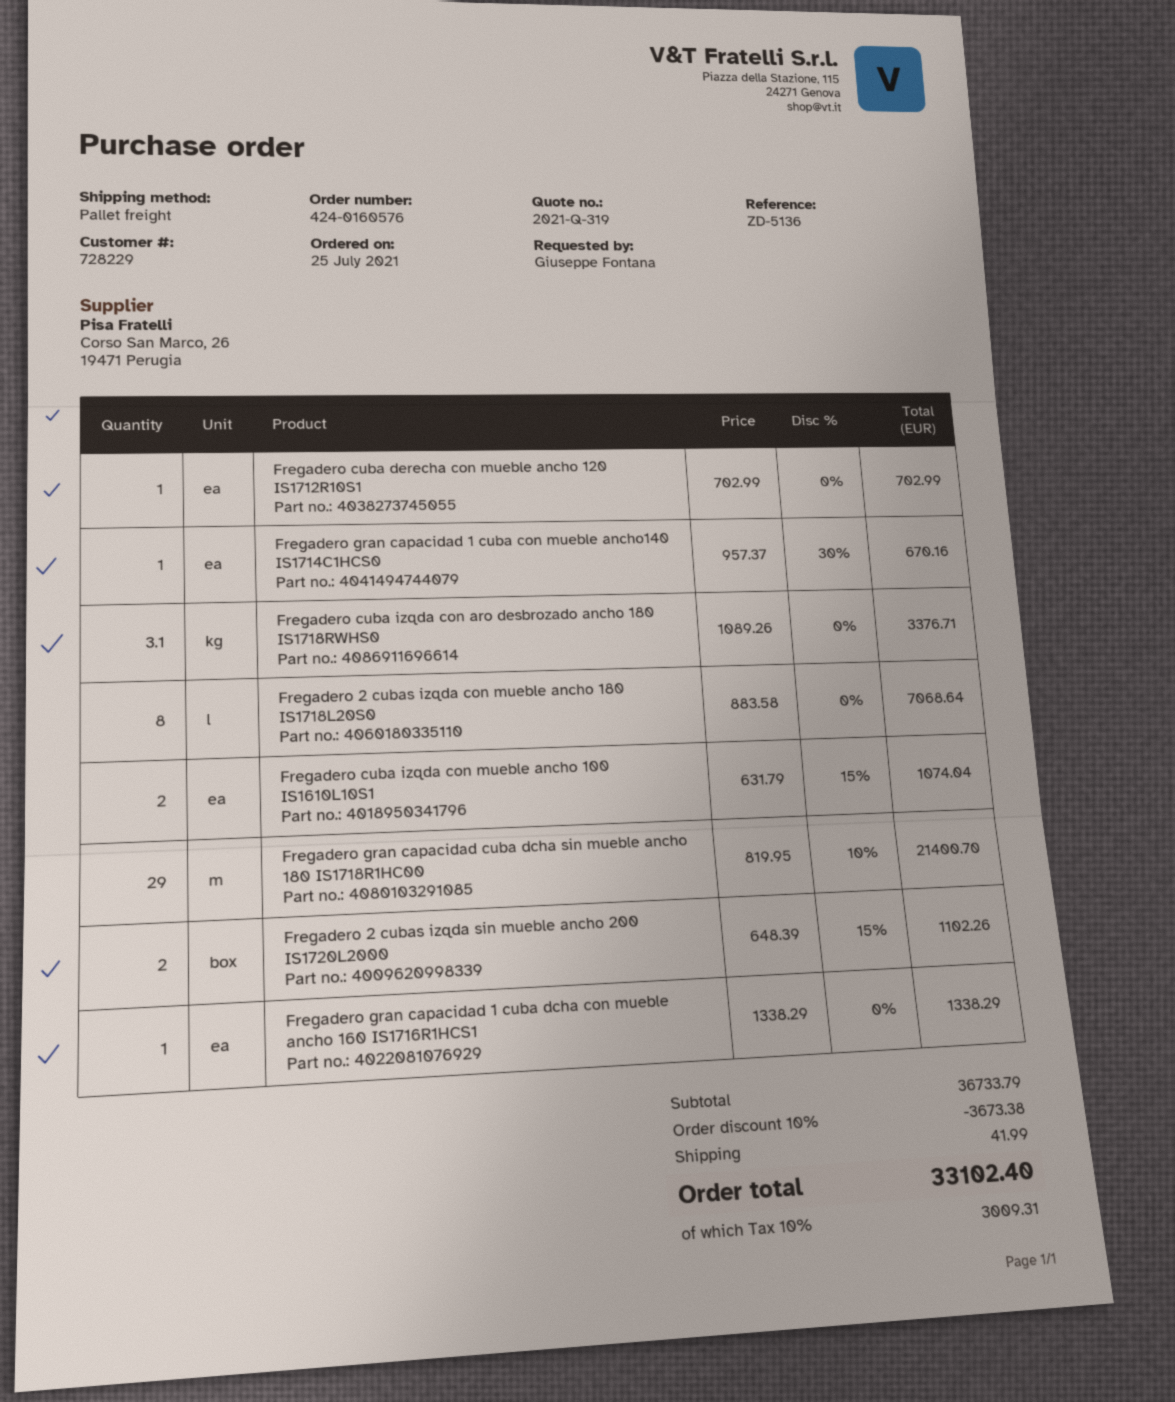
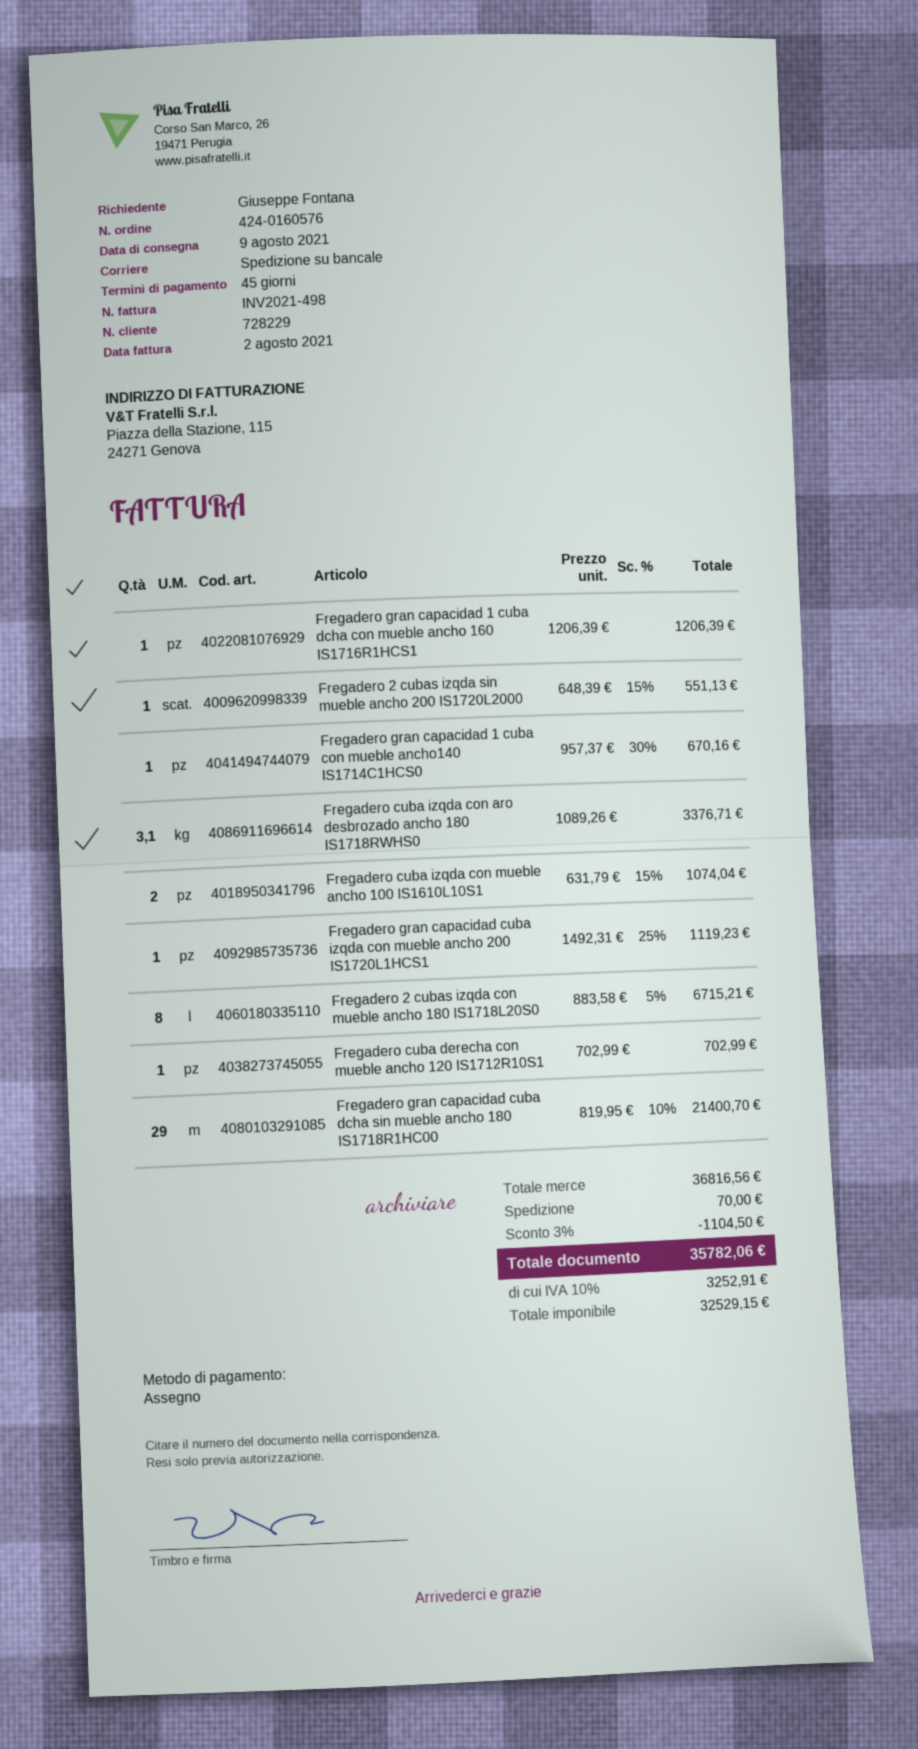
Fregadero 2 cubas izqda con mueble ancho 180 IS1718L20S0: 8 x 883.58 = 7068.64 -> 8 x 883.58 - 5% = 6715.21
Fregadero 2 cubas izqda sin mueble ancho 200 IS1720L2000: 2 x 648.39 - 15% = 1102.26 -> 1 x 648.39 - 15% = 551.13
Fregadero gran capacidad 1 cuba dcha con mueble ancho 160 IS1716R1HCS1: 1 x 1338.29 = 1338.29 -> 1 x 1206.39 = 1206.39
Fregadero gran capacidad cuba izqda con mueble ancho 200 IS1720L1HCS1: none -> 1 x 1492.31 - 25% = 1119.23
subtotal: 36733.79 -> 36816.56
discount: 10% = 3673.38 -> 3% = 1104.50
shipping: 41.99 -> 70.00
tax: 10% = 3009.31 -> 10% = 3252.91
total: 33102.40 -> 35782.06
---
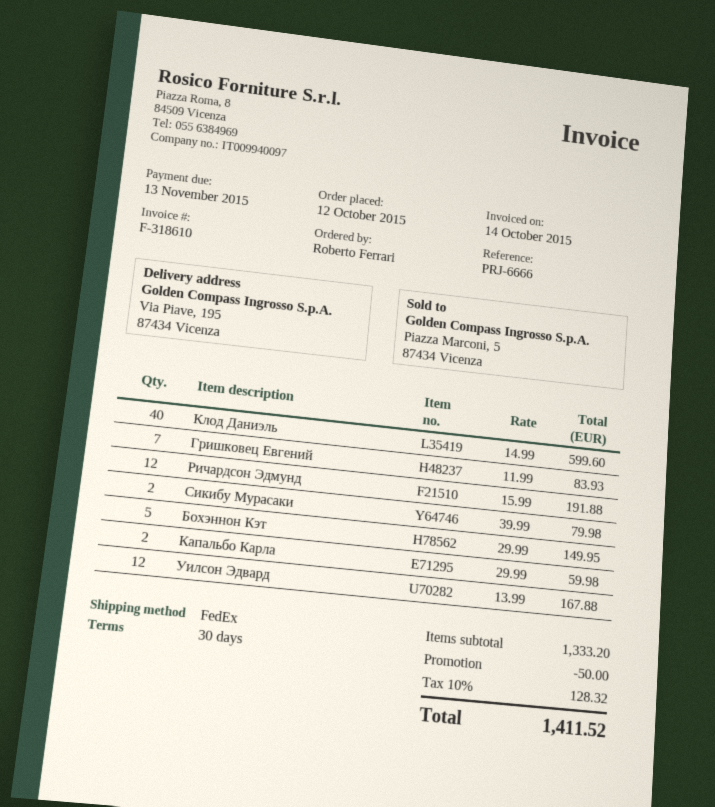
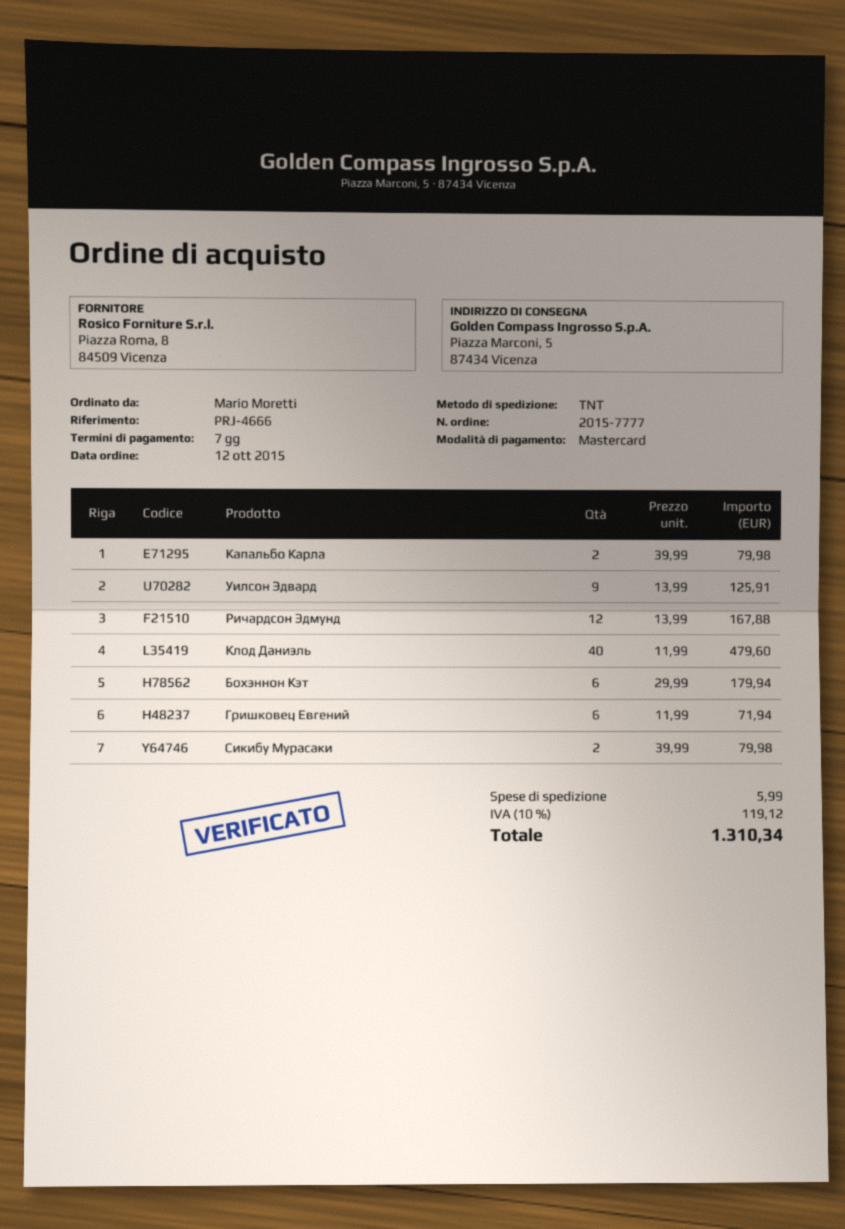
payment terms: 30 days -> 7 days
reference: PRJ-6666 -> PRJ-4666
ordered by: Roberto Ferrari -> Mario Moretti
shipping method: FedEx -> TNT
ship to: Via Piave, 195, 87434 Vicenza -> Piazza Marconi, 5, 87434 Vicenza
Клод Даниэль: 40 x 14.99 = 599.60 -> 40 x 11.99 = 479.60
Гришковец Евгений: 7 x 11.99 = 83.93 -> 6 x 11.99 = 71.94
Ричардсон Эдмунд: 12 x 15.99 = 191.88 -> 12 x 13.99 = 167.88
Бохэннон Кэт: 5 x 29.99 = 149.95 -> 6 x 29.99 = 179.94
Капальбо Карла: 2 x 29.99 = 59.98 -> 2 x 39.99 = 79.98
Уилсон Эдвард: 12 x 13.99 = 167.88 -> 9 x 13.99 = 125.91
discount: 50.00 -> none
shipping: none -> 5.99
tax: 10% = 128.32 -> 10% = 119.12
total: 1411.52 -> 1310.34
---
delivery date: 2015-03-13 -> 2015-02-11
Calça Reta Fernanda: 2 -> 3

## What to do
The reply should hold only the lines of the listing above starting at the line containing "Капальбо Карла: 2" and ending at the line containing "total: 1411.52 -> 1310.34", exactly as written.

## Completed exercise
Капальбо Карла: 2 x 29.99 = 59.98 -> 2 x 39.99 = 79.98
Уилсон Эдвард: 12 x 13.99 = 167.88 -> 9 x 13.99 = 125.91
discount: 50.00 -> none
shipping: none -> 5.99
tax: 10% = 128.32 -> 10% = 119.12
total: 1411.52 -> 1310.34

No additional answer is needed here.